The Entrepreneur Insiders network is an online community where the most thoughtful and influential people in America’s startup scene contribute answers to timely questions about entrepreneurship and careers. Today’s answer to the question: “What important lessons can transform every entrepreneur’s business for the better?” is written by Phil Shawe, co-chief executive of TransPerfect.
What important lessons can transform every entrepreneur’s business for the better?
One way every entrepreneur can improve their business is to build trust between management and employees, and the most effective way to do that is through transparency.
As a CEO, I go out of my way to educate team members on how growth and profits translates into benefits for all stakeholders. Growth and profits create interesting career paths, allow for investment in training, drive the business into new markets, and grow product/service lines to the benefit of employees and clients alike. Once people understand this – and buy into it – they naturally want to perform better.
Creating a transparent environment in which all employees know financial goals and how others are performing encourages internal competition and gets employees to do their best. Obviously, this needs to be managed in a healthy and supportive way, but no one wants to see their division; their sales numbers; or their performance metrics lagging the company average.
Inspiring Productivity through Shared Enthusiasm and Collaborative Environments
I have been blessed to enjoy an ever-growing career in entrepreneurial management that spans over 20 years, and involves managing the day-to-day operations of TransPerfect, which grew from two employees in 1992 to 4,000 employees today.
One might think I sit in a stylishly decorated office behind a closed door, with an army of administrative professionals outside guarding my daily schedule. Nothing could be further from the truth.
I share an office other CEOs would typically reserve for themselves, with a team of 4 to 5 people at all times. One reason is because I think this enhances productivity. But more importantly, if you are going to lead an entrepreneurial company, you need to bring your “game face” to work just as much as do your employees.

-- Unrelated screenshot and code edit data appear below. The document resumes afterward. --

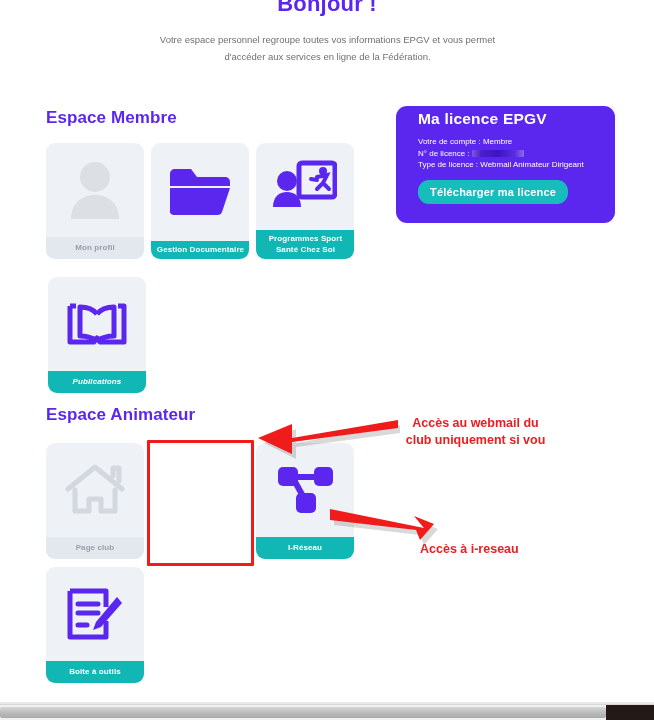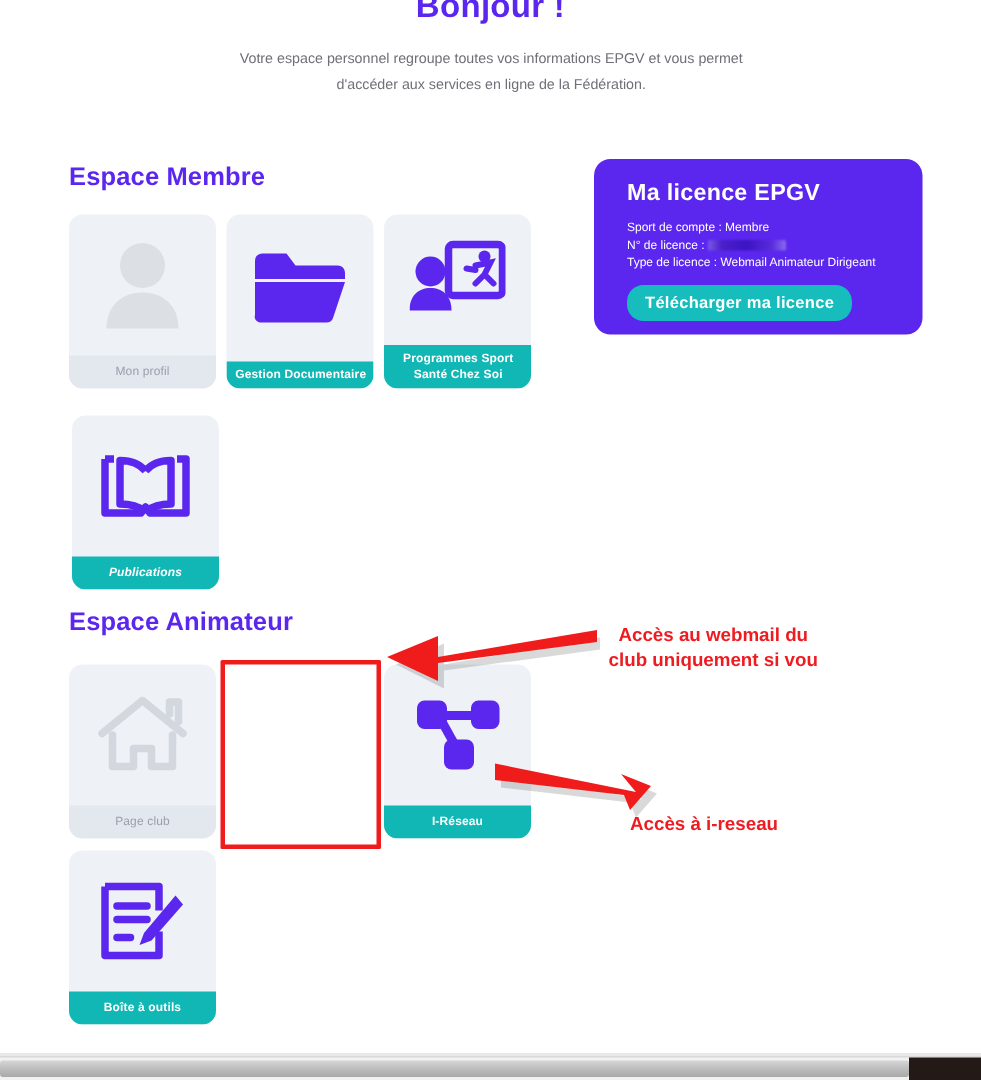--- a/index.html
+++ b/index.html
@@ -59,21 +59,21 @@
     font-size: 8px; font-weight: bold;
     text-align: center;
     line-height: 11px;
     padding: 5px 2px 6px 2px;
     letter-spacing: .1px;
   }
   .tile-label.two-line { padding: 3px 2px 4px 3px; }
   .tile.disabled .tile-label {
     background: #e3e7ee;
     color: #9aa0ab;
-    font-weight: normal;
+    font-weight: bold;
   }
 
   
   #tile-profil        { top: 143px; left: 46px; }
   #tile-gestion       { top: 143px; left: 151px; }
   #tile-programmes    { top: 143px; left: 256px; }
   #tile-publications  { top: 277px; left: 48px; font-style: italic; }
   
   #tile-pageclub      { top: 443px; left: 46px; }
   #tile-webmail       { top: 443px; left: 151px; }
@@ -90,21 +90,21 @@
     pointer-events: none;
   }
 
   
   #licence-card {
     position: absolute;
     top: 106px; left: 396px;
     width: 219px; height: 117px;
     background: #5b27ef;
     border-radius: 11px;
-    padding: 14px 0 0 22px;
+    padding: 4px 0 0 22px;
     color: #ffffff;
   }
   #licence-card h2 {
     font-size: 15.5px; font-weight: bold; letter-spacing: .2px;
     margin-bottom: 8px;
   }
   .lic-line {
     font-size: 8px; line-height: 11.5px; color: #ffffff;
     white-space: nowrap;
   }
@@ -220,21 +220,21 @@
         <path d="M4 6 H10 M4 6 V42 H28 L31 38 L34 42 H58 V6 H52" stroke="#5b27ef" stroke-width="5" fill="none" stroke-linejoin="round"></path>
         <path d="M31 14 C27 9 22 7 14 7 V36 C22 36 27 38 31 41" stroke="#5b27ef" stroke-width="5" fill="none" stroke-linejoin="round"></path>
         <path d="M31 14 C35 9 40 7 48 7 V36 C40 36 35 38 31 41" stroke="#5b27ef" stroke-width="5" fill="none" stroke-linejoin="round"></path>
       </svg>
     </div>
     <div class="tile-label">Publications</div>
   </div>
 
   <div id="licence-card">
     <h2>Ma licence EPGV</h2>
-    <div class="lic-line">Sport de compte : Membre</div>
+    <div class="lic-line">Votre de compte : Membre</div>
     <div class="lic-line">
       <span>N° de licence :</span><span class="redact"></span>
     </div>
     <div class="lic-line">Type de licence : Webmail Animateur Dirigeant</div>
     <button id="btn-telecharger">Télécharger ma licence</button>
   </div>
 
   <div class="sec-title" id="sec-dirigeant">Espace Animateur</div>
 
   <div class="tile disabled" id="tile-pageclub">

And if you are behind a closed door, it’s more difficult to share your energy and enthusiasm with the team.
One may argue that as CEO, I often have the need for private conversations. However, there is almost always a conference room, another office, or even a coffee shop available for those occasions. The benefits of managing my team, and the company in general, in a fully open and transparent environment far outweighs the inconvenience of finding another location when a meeting topic truly calls for a private session.
Does transparency open you up to issues if someone on the team chooses to leave the company, and take this knowledge with them? Perhaps. But the benefits far outweigh the risks and disadvantages.